Nephrological and urological examination showed an epithelial proliferation of bladder on both ostii being responsible for bilateral hydronephrosis. Further pathological and molecular analysis revealed widespread endothelial infection by a BK virus. We speculate that the endothelial cell injury led to capillary injury, oedema, and tumorous proliferation on both ostii. Other organs were not involved.
This case demonstrated a very late (one year after MUD-HSCT) proliferative endothelial infection by a virus related to severe viral load and hemorrhagic cystitis 4 weeks after unrelated PBSCT. Although the tumour mass could not be unambiguously attributed to BKV since the staining of large T antigen was negative in immunohistochemical analysis, large T-cell antigen and BK virus were positive by PCR, thus supporting the view that BK virus may indeed play a role in the development of this tumour. The oncogenic potential of BK virus has been well recognized [2, 3]; Geetha et al. reported the case of a simultaneous pancreas and kidney transplant recipient who developed BKV interstitial nephritis and carcinoma of the bladder with widespread metastasis. For both the primary tumour and the metastasis, immunohistochemical staining for the large T-cell antigen showed strong nuclear positivity . However, the diagnosis of the role of BK virus infection as a transient “hit and run” agent is according to Hirsch  difficult to prove with the current diagnostic tools.
BK virus is an important pathogen and cause of nephropathy in renal transplant recipients, but its significance following PBSCT is less well described. Recently, O'Donnell et al. have shown in 124 allogeneic PBSCT patients that BK viruria was manifest in 65% of the patients; 17% of the patients developed viremia. The median time from transplantation to BK viremia development was 128 days and was longer for viruria (24 days) . Among clinical factors such as sex, disease, transplant type, alemtuzumab use, cytomegalovirus viremia, graft-versus-host disease, and donor HLA C7 allele, only CMV viremia was more common in patients with BK virus infection.
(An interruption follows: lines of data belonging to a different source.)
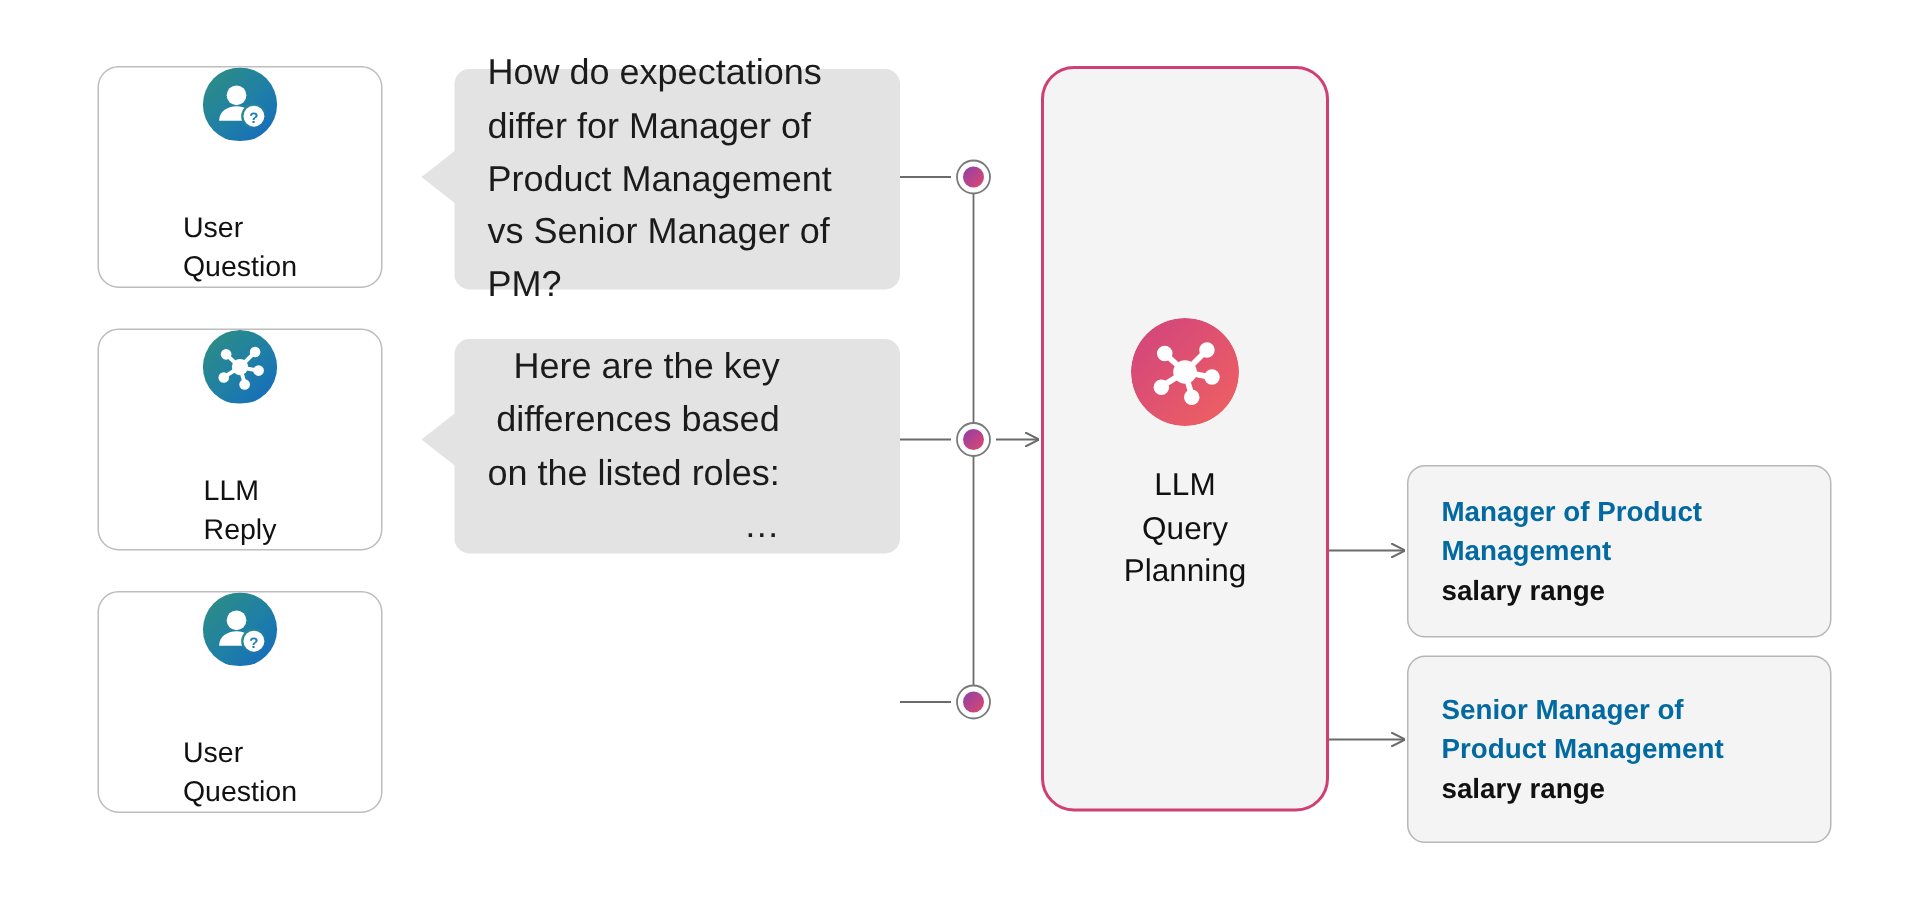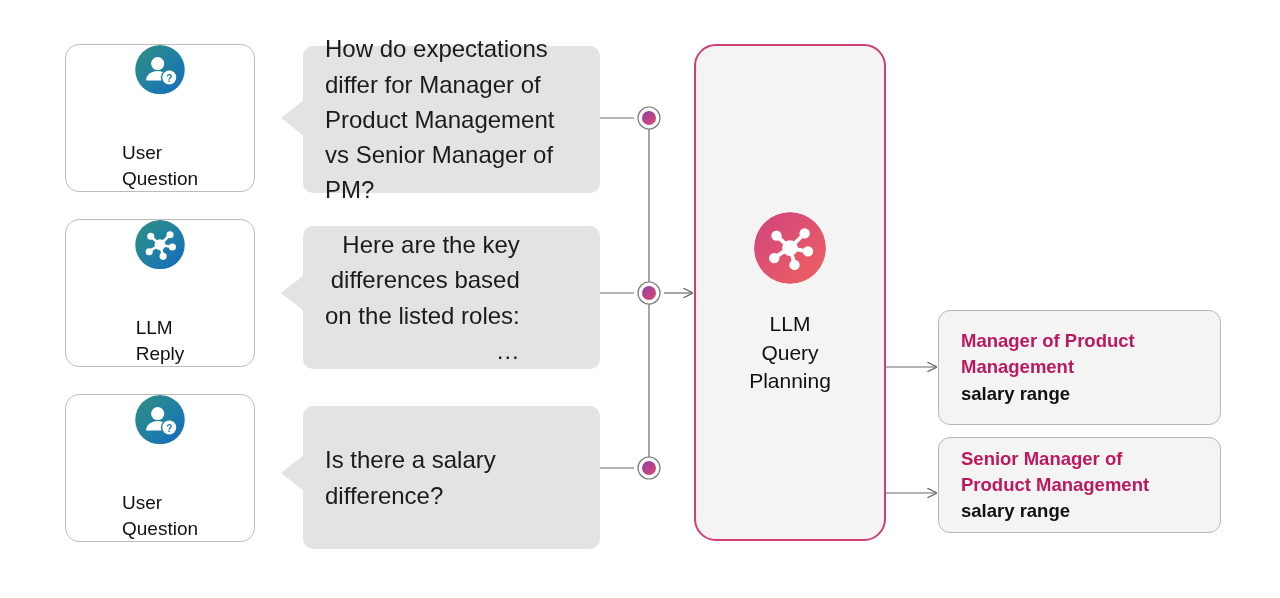--- a/index.html
+++ b/index.html
@@ -130,21 +130,21 @@
     box-sizing: border-box;
     display: flex;
     flex-direction: column;
     justify-content: center;
     padding: 0 22px;
   }
   .out-title {
     font-size: 18.5px;
     font-weight: bold;
     line-height: 1.42;
-    color: #be185d;
+    color: #0369a1;
     white-space: pre-line;
   }
   .out-sub {
     font-size: 18.5px;
     font-weight: bold;
     line-height: 1.42;
     color: #111111;
   }
 </style>
 </head>
@@ -253,25 +253,20 @@
   </div>
 
   <div class="bubble" style="left:303px; top:226px; width:297px; height:143px;text-align:right;">
     <span class="bubble-tail" style="top:49px;"></span>
     <div class="bubble-text">Here are the key
 differences based
 on the listed roles:
 …</div>
   </div>
 
-  <div class="bubble" style="left:303px; top:406px; width:297px; height:143px;">
-    <span class="bubble-tail" style="top:49px;"></span>
-    <div class="bubble-text">Is there a salary
-difference?</div>
-  </div>
 
   <div id="planner">
     <svg id="planner-icon" viewBox="0 0 64 64">
       <circle cx="32" cy="32" r="32" fill="url(#gradPink)"></circle>
       <g stroke="#ffffff" stroke-width="3.4" stroke-linecap="round">
         <line x1="32" y1="32" x2="21" y2="22"></line>
         <line x1="32" y1="32" x2="44" y2="20"></line>
         <line x1="32" y1="32" x2="47" y2="35"></line>
         <line x1="32" y1="32" x2="36" y2="46"></line>
         <line x1="32" y1="32" x2="19" y2="40"></line>
@@ -287,19 +282,19 @@
 Query
 Planning</div>
   </div>
 
   <div class="out-card" style="top:310px; height:115px;">
     <div class="out-title">Manager of Product
 Management</div>
     <div class="out-sub">salary range</div>
   </div>
 
-  <div class="out-card" style="top:437px; height:96px;">
+  <div class="out-card" style="top:437px; height:125px;">
     <div class="out-title">Senior Manager of
 Product Management</div>
     <div class="out-sub">salary range</div>
   </div>
 
 </div>
 
 </body></html>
In addition, BK virus infection was analysed with other clinical factors related to the development of post-PBSCT renal impairment. On multivariate analysis, only BK viremia and alternative donor transplantation were independent predictors of development of post-HSCT renal impairment . There are numerous papers showing that there is no association between CMV and BKV reactivation. One of the best examples is by Hirsch et al., 2002 NEJM, where no CMV prophylaxis was given and only CMV seropositive and BKV seropositive kidney recipients were examined . Harkensee et al. published the results on the incidence of BK virus in 102 children who underwent allogeneic HSCT . BK virus DNA was detected in the urine of 47% children; the only significant factor for hemorrhagic cystitis was high-dose chemotherapy. The treatment included the use of cidofovir, which was feasible and without significant toxicity . The evidence-based guidelines for clinical management include in addition to virus-specific therapy the use of estrogen or bladder instillation with alum salts or prostaglandin, as recently reviewed [24–26].
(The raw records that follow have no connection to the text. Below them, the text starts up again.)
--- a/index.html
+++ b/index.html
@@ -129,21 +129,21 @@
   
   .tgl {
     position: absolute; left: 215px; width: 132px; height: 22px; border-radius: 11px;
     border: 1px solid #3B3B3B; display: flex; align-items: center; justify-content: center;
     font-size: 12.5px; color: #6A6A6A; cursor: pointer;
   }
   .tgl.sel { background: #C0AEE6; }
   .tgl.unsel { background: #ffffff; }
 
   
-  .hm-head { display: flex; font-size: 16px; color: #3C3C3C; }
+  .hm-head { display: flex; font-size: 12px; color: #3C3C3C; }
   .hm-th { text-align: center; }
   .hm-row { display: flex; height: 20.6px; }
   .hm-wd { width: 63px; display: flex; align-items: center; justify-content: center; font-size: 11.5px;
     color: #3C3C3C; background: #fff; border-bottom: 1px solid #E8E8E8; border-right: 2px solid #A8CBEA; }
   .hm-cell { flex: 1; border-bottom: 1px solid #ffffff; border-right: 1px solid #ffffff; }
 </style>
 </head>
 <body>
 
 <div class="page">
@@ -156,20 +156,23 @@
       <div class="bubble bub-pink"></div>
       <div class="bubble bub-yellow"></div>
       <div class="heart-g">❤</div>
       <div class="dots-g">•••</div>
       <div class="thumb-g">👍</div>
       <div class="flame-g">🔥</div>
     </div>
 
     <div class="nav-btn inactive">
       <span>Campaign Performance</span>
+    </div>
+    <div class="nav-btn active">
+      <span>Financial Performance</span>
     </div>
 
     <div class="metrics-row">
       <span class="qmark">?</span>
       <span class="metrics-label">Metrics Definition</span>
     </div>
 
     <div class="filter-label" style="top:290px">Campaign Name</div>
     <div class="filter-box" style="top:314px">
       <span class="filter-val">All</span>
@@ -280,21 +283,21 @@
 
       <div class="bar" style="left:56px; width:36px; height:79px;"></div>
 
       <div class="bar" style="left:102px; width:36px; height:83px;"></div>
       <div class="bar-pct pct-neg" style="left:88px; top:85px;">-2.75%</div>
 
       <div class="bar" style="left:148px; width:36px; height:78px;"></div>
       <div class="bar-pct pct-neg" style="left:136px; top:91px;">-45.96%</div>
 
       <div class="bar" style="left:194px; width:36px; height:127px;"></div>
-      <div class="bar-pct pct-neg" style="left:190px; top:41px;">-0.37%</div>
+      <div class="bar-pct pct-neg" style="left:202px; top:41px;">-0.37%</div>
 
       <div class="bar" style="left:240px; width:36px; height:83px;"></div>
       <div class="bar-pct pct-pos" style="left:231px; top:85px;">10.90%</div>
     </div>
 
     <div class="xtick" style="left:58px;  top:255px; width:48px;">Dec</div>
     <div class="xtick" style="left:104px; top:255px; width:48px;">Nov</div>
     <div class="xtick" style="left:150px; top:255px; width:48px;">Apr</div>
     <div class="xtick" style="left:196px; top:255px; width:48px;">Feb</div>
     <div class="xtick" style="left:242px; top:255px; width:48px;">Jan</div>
The chronic renal failure was a multifactorial process. The transforming potential of BK virus infection has been noted early both in vitro culture models and in vivo. One of the patients with BK virus-associated nephropathy after kidney transplantation reported by Vats et al.  presented with an echogenic renal mass that resolved with immunosuppression reduction and treatment with cidofovir. Contributing factors included drug toxicity around PBSCT (cyclosporine in particular), polyoma BK viruria, although it was not proven whether the kidneys were involved, and chronic hydronephrosis along with an inflammatory process due to the urine congestion.
In summary, we could show an unusual case of late onset of bilateral hydronephrosis probably due to BK virus-induced tumorous bladder proliferation on both ostii in a young patient after MUD-PBSCT, successfully treated with operative incision and DJ catheter.